Suena extraño para una editorial de un medio masivo como N&P, titular con el nombre de un síndrome poco conocido y menos citado. No obstante, la disonancia cognitiva contribuye a explicar este momento crucial de la vida pública argentina: la lucha entre lo que es y el “deber ser”.
La teoría de la disonancia cognitiva de León Festinger dice que las personas nos sentimos incómodas cuando tenemos que sostener simultáneamente creencias contradictorias o cuando nuestras creencias no están en armonía con lo que hacemos. Cuando nos damos cuenta de tal incomodidad o tensión, las personas tendemos inconscientemente a recuperar el equilibrio para reducir la disonancia. Y para reducirla, podemos comportarnos o argumentar a favor de la decisión tomada, para darnos tranquilidad y convencernos del por qué de esas decisiones, dado que deseamos bajar el nivel de ansiedad que nos produce tal disonancia.
Esta distancia, entonces, entre lo que creemos y lo que hacemos, está simbolizada en estos días por los apaleamientos públicos que los medios han redefinido como “linchamientos”, y no es más que la consecuencia de un estado de las cosas que suele horrorizar a quienes viendo todo desde el prisma de lo correcto, se empeñan en hacer lo contrario.

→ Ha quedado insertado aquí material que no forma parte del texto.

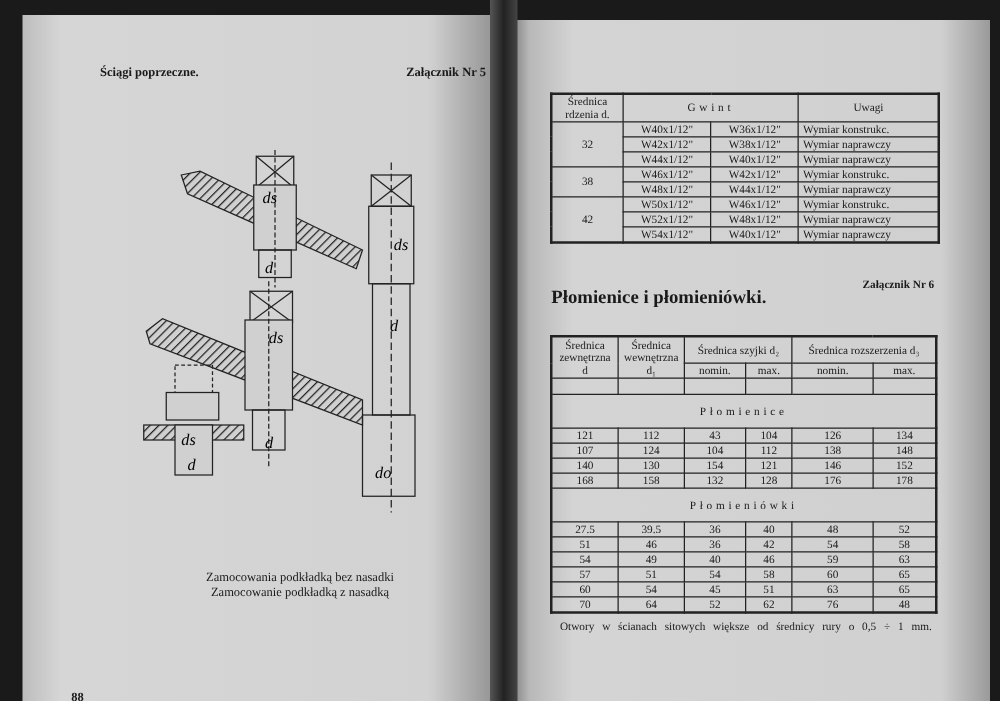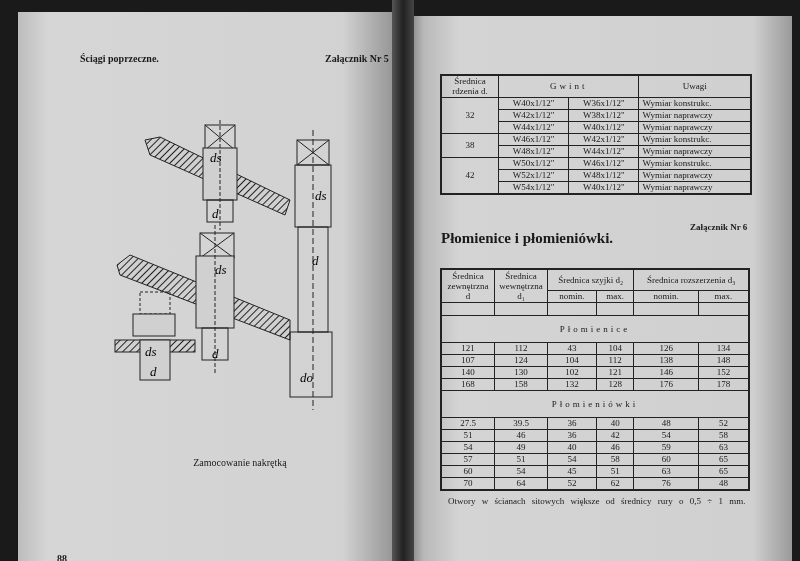"102" td { text: 102 -> 154 }
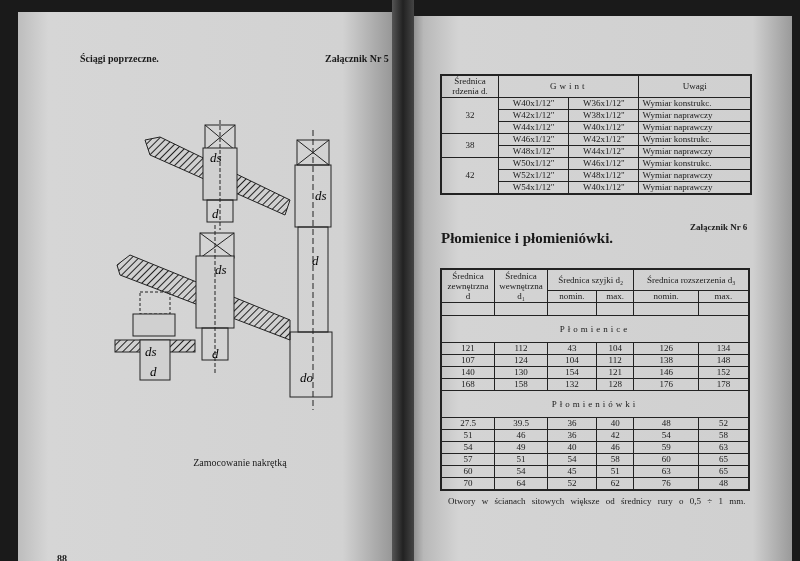"Zamocowania podkładką bez nasadki" div { html: none -> <div>Zamocowania podkładką bez nasadki</div> }
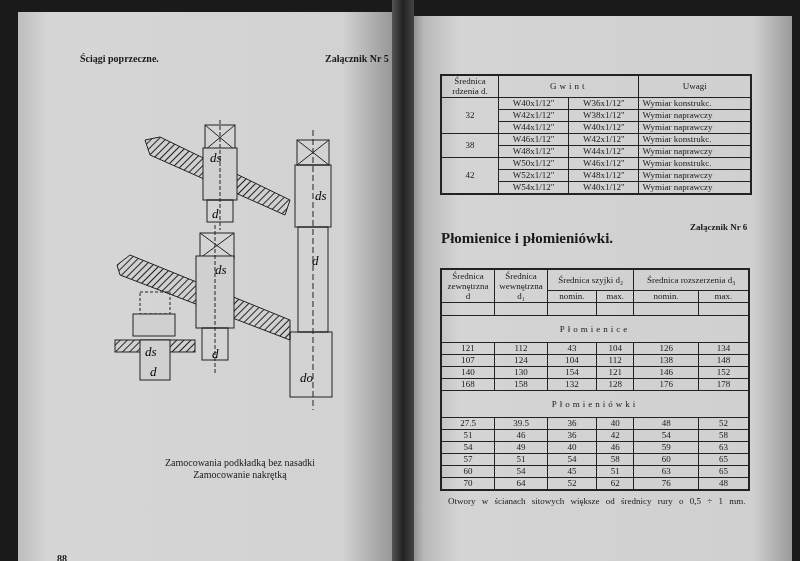"Zamocowanie podkładką z nasadką" div { html: none -> <div>Zamocowanie podkładką z nasadką</div> }
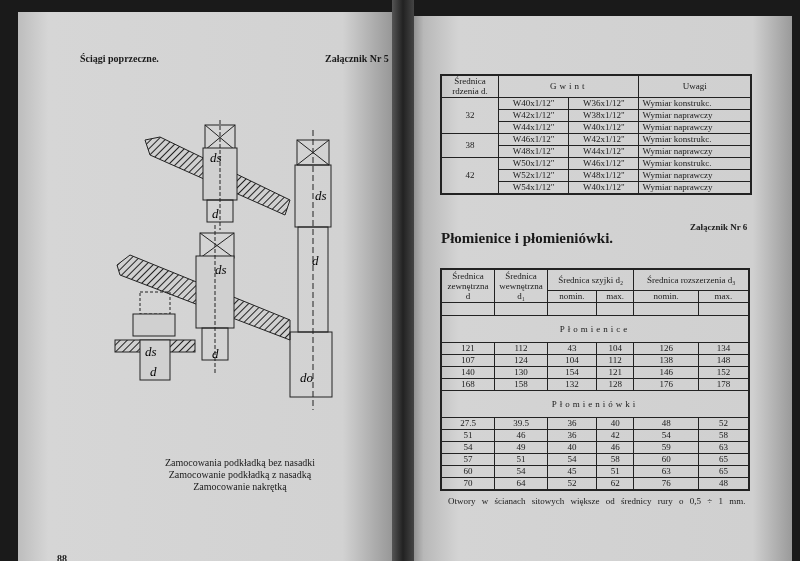"Zamocowanie nakrętką" div { html: <div>Zamocowanie nakrętką</div> -> none }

La escuela penal abolicionista del derecho penal ha llevado a la sociedad a este estado de las cosas. Ejemplo de ello es lo que viene ocurriendo en el subte porteño. Allí, la impunidad de los conocidos como “pungas”, llevó a que los vecinos se organicen para enfrentarlos. El nodo bajo el Obelisco, donde conectan las líneas B, C y D, es uno de los puntos más peligrosos para los pasajeros. También la estación Catedral de la línea D. Y las líneas B y C están infestadas de pungas. Generalmente, se los reconoce porque usan un morral cruzado y un abrigo enrollado en el brazo. Siempre miran hacia abajo, para evitar ser reconocidos. Además de los pungas, están los arrebatadores, que se paran cerca de las puertas. Los pasajeros del subte porteño señalan que en el subte hay pungas argentinos, peruanos y colombianos. Pero el 70% son chilenos, del barrio La Bandera de la comuna de San Ramón. “Los mejores usan a Buenos Aires de escala para llegar a Europa, donde su meca es Milán. Para hurtar, usan técnicas de magia. Practican con un muñeco con campanas, tratando de sacarle algo del saco sin que suenen”, ilustran.
El año pasado, un informe del canal trasandino Chilevisión detectó a varios “lanzas” que robaban en el metro chileno ‘trabajando’ en el subte porteño. Incluso, hablaron con algunos. “A lo que hago no lo llamo robar. Es darse una buena vida con guantes blancos”, diferenció uno. Con cámara oculta, también mostraron cómo un policía que confundió al periodista con un punga en la estación Pueyrredón de la línea D le pidió: “¿Cuánto me querés pagar?”.
No es barbarismo lo que ocurre, es disonancia cognitiva. Es divorciar lo que se piensa de cómo se actúa, y justificar lo último con argumentos de dudosa legitimidad. Esta sociedad, que padece esta afección moral, es la misma que reclama al Estado porque no hace lo que debe. Complejo dilema, y en evidente progresión.